Tanmaey Gupta ⋅ Hayden Prairie ⋅ Xiaoxia Wu ⋅ Reyna Abhyankar ⋅ Qingyang Wu ⋅ Austin Silveria ⋅ Pragaash Ponnusamy ⋅ Jue Wang ⋅ Ben Athiwaratkun ⋅ Shuaiwen Song ⋅ Tri Dao ⋅ Daniel Fu ⋅ Christopher De Sa
Quantization has emerged as a standard technique for accelerating inference for generative models by enabling faster low-precision computations and reduced memory transfers. Recently, GPU accelerators have added first-class support for microscaling Block Floating Point (BFP) formats. Standard BFP algorithms use a fixed scale based on the maximum magnitude of the block. We observe that this scale choice can be suboptimal with respect to quantization errors.

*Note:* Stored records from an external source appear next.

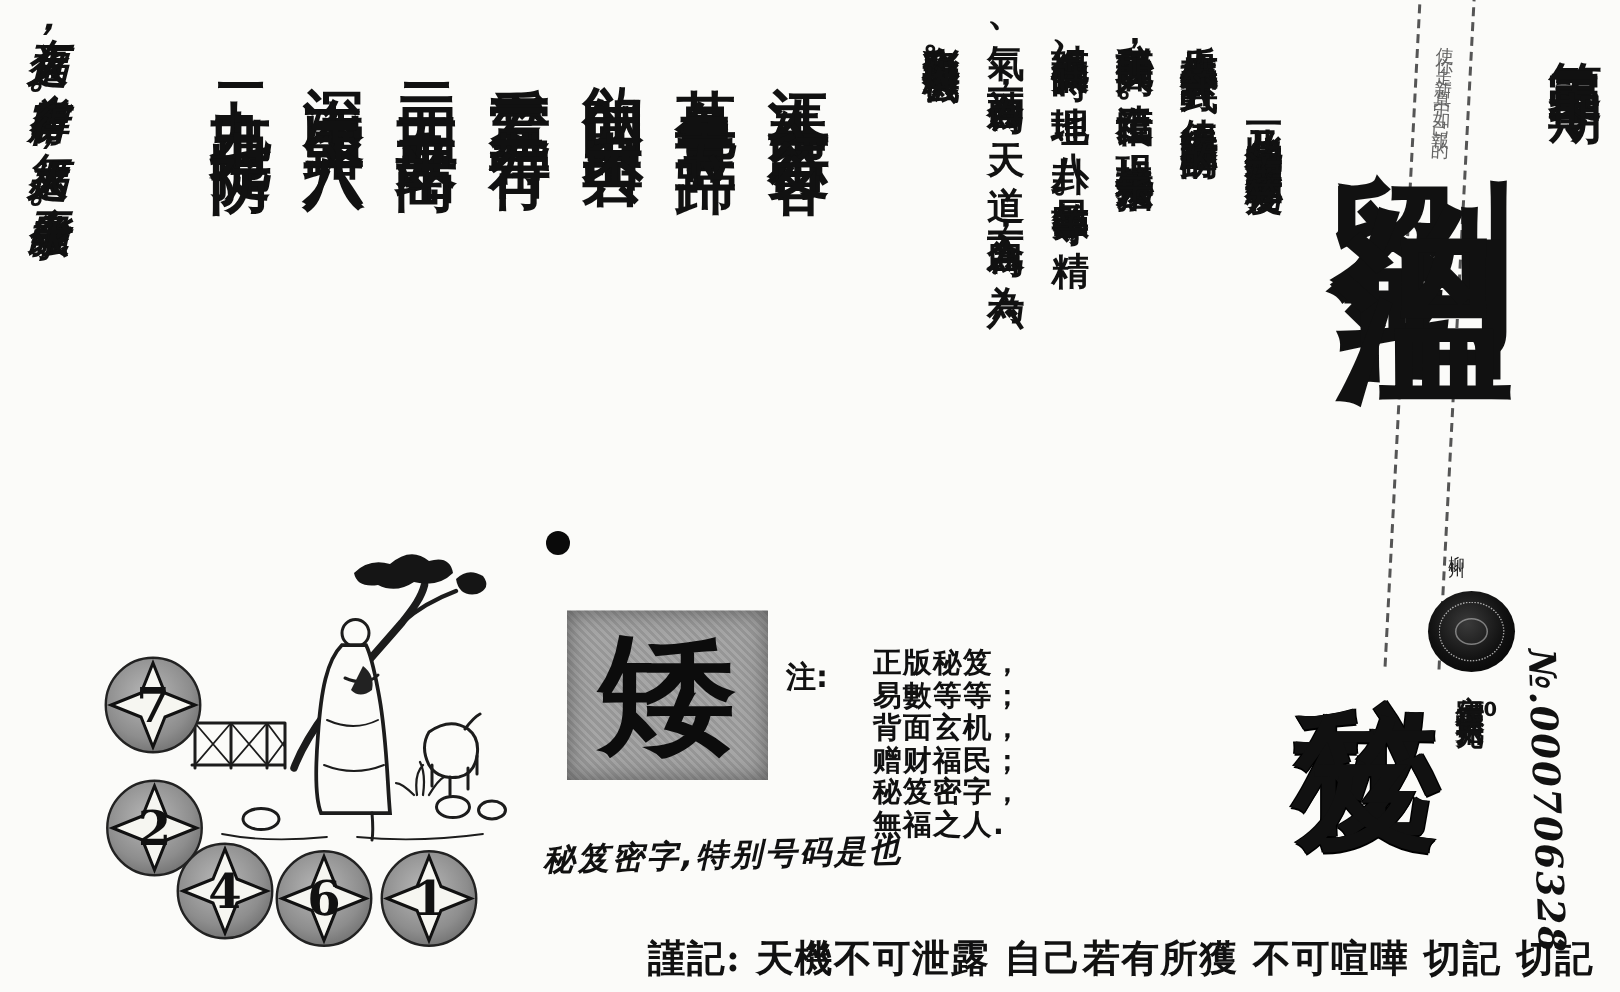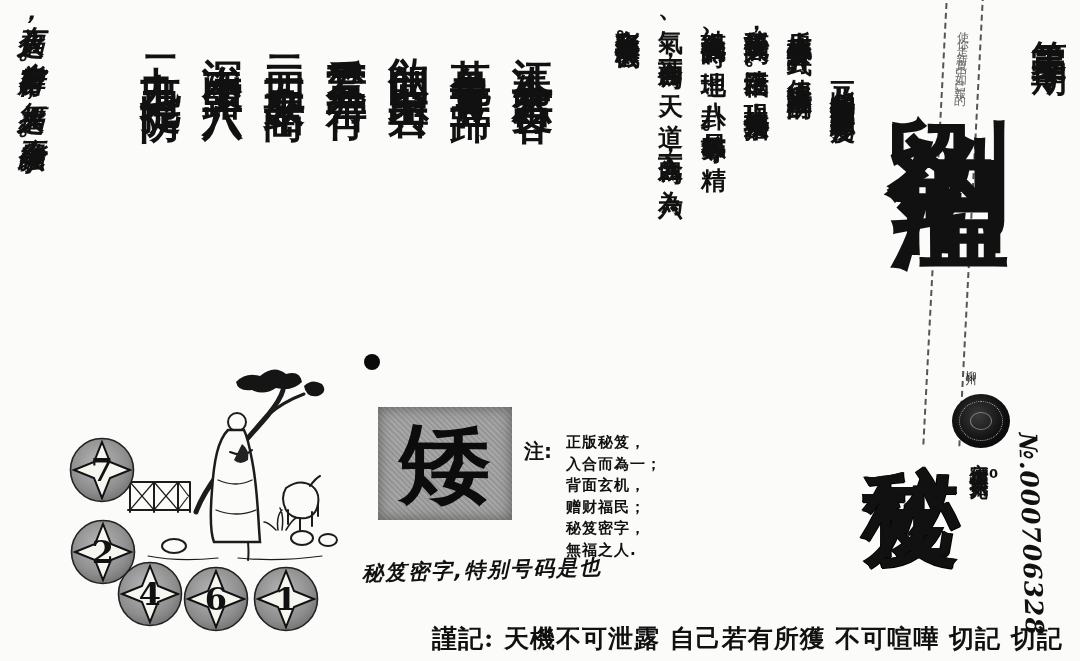--- a/index.html
+++ b/index.html
@@ -76,7 +76,7 @@
   
   .note-block { top:432px; left:524px; display:flex; gap:14px; }
   .note-label { font-size:20px; font-weight:bold; padding-top:6px; }
-  .note-items { font-size:15px; font-weight:bold; line-height:21.5px; letter-spacing:1px; }
+  .note-items { font-size:19px; font-weight:bold; line-height:21.5px; letter-spacing:1px;margin-left:16px; }
 
   
   .handwritten { top:556px; left:362px; font-size:21px; font-weight:bold; font-style:italic;

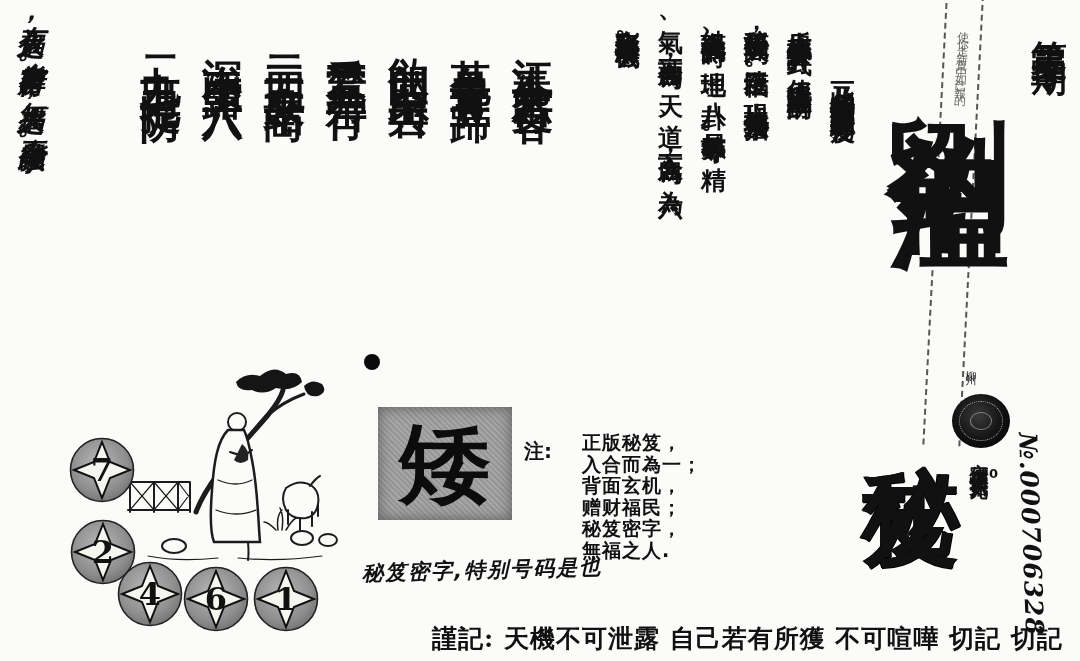--- a/index.html
+++ b/index.html
@@ -232,7 +232,7 @@
   <div class="note-label">注:</div>
   <div class="note-items">
     <div>正版秘笈，</div>
-    <div>入合而為一；</div>
+    <div>易數等等；</div>
     <div>背面玄机，</div>
     <div>赠财福民；</div>
     <div>秘笈密字，</div>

In this work, we propose ScaleSearch, an alternative strategy for selecting these scale factors: using a fine-grained search leveraging the mantissa bits in microscaling formats to minimize the quantization error for the given distribution. ScaleSearch can be integrated with existing quantization methods such as Post Training Quantization and low precision attention, and is shown to improve their performance. Additionally, we introduce ScaleSearchAttention, an accelerated NVFP4-based attention algorithm, which uses ScaleSearch and adapted prior techniques to ensure near-0 performance loss for causal language modeling. Experiments show that ScaleSearch reduces quantization error by 27% for NVFP4 and improves language model PTQ by up to 15 points for MATH500 (Qwen3-8B), while ScaleSearchAttention im- proves Wikitext-2 PPL by upto 0.77 points for Llama 3.1 70B. The proposed methods closely match baseline performance while providing quantization accuracy improvements.